(Data items)
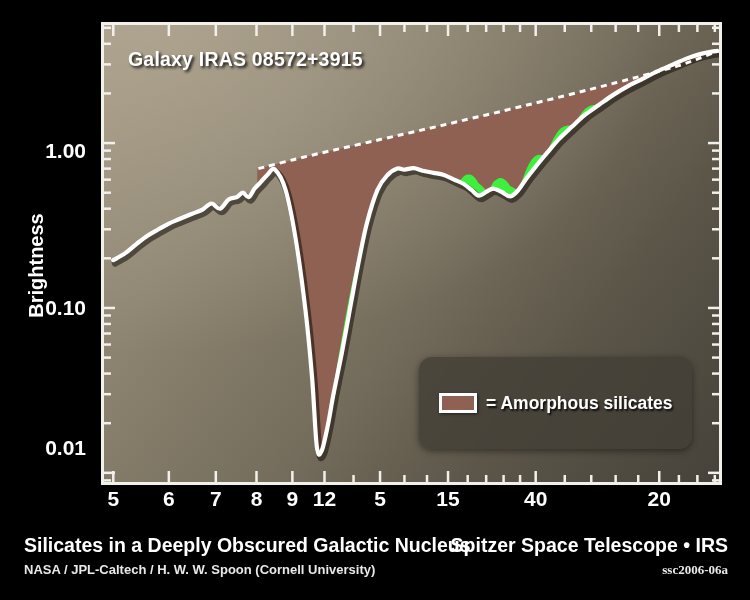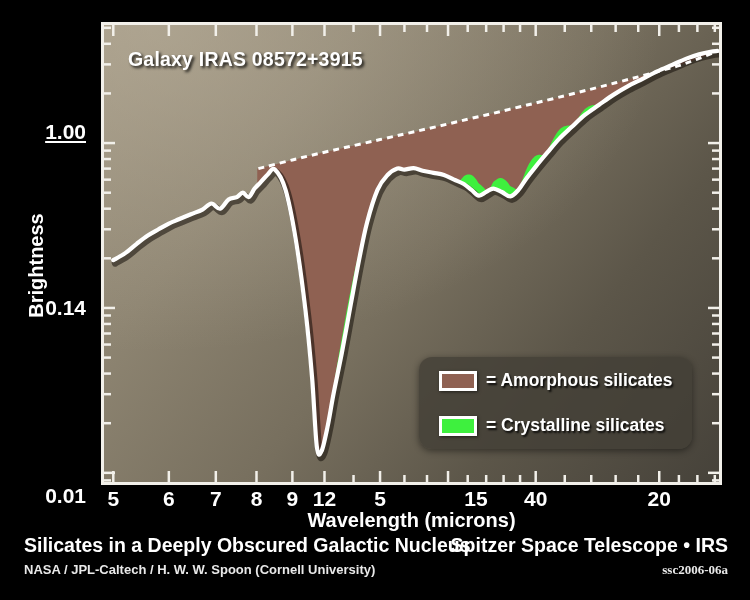"1.00" div.ytick-label { text-decoration: underline -> none; top: 132px -> 151px }
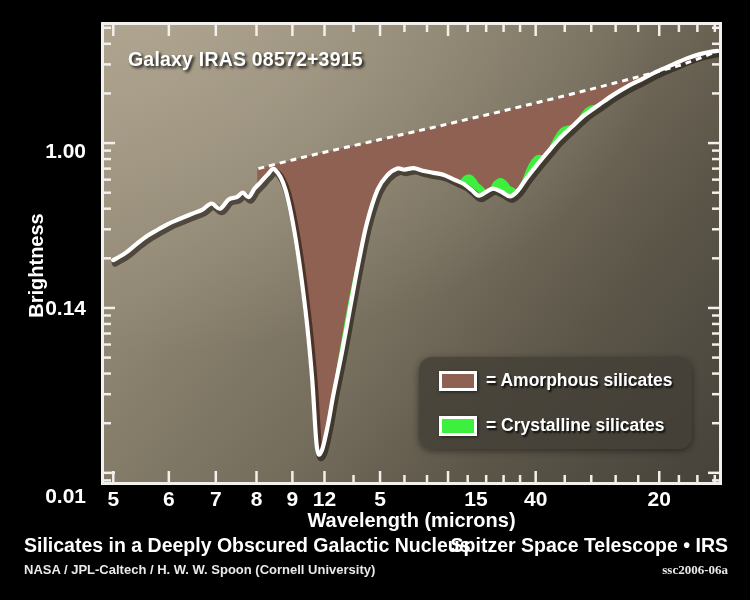"0.14" div.ytick-label { text: 0.14 -> 0.10 }
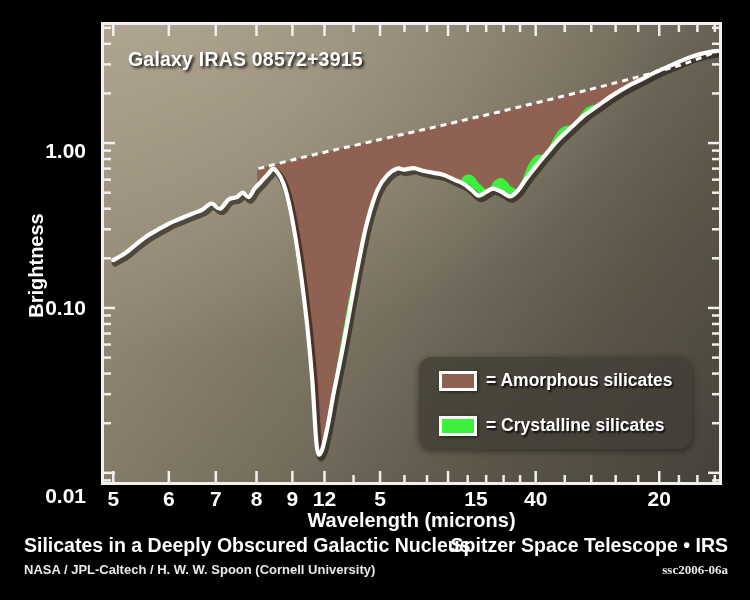"= Crystalline silicates" div.legend-row { html: <div> <span></span> <span>= Crystalline silicates</span> </div> -> none }
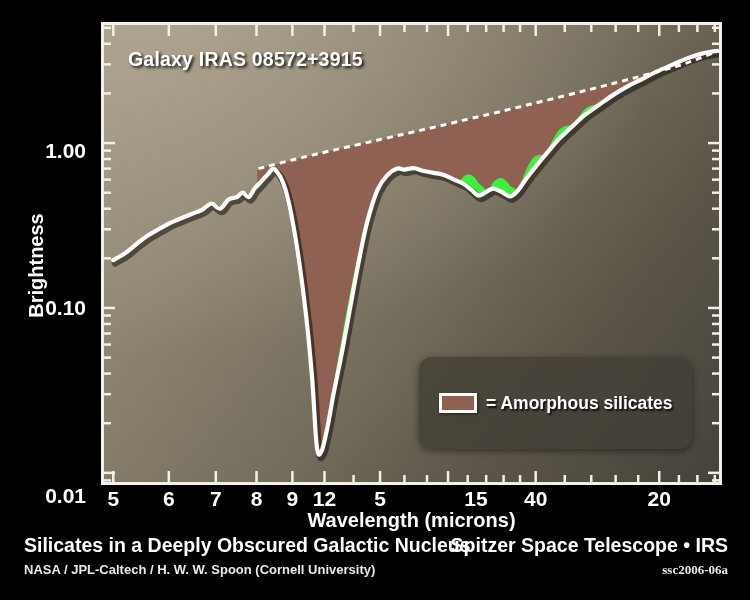"0.01" div.ytick-label { top: 496px -> 448px }
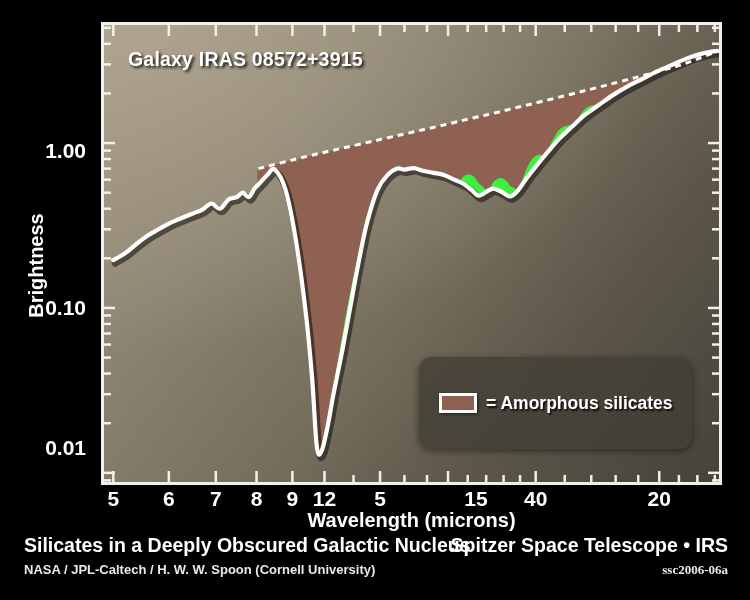"15" div.xtick-label { margin-left: 28px -> none }
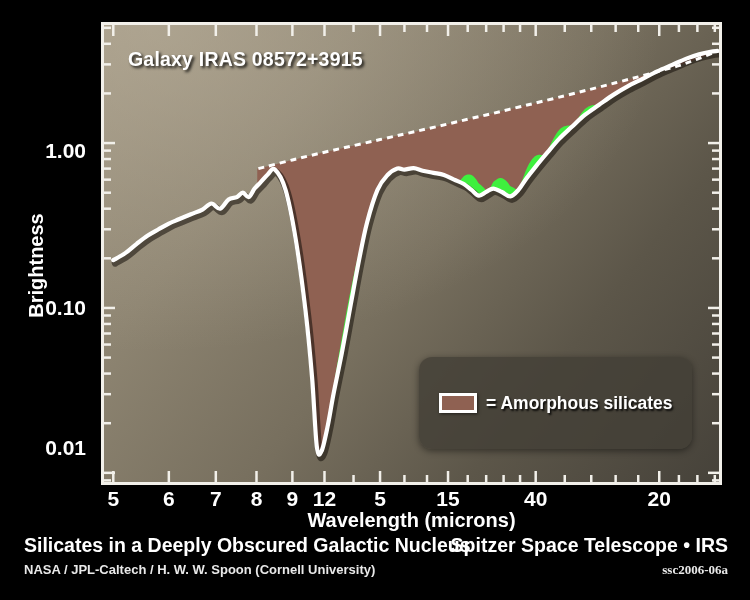"Wavelength (microns)" div { html: <div>Wavelength (microns)</div> -> none }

### Problem
Please print the lines from the one holding "html: <div> <span></span>" through the end of the records above, unchanged and with the pictures left out.

### Task answer
"= Crystalline silicates" div.legend-row { html: <div> <span></span> <span>= Crystalline silicates</span> </div> -> none }
"0.01" div.ytick-label { top: 496px -> 448px }
"15" div.xtick-label { margin-left: 28px -> none }
"Wavelength (microns)" div { html: <div>Wavelength (microns)</div> -> none }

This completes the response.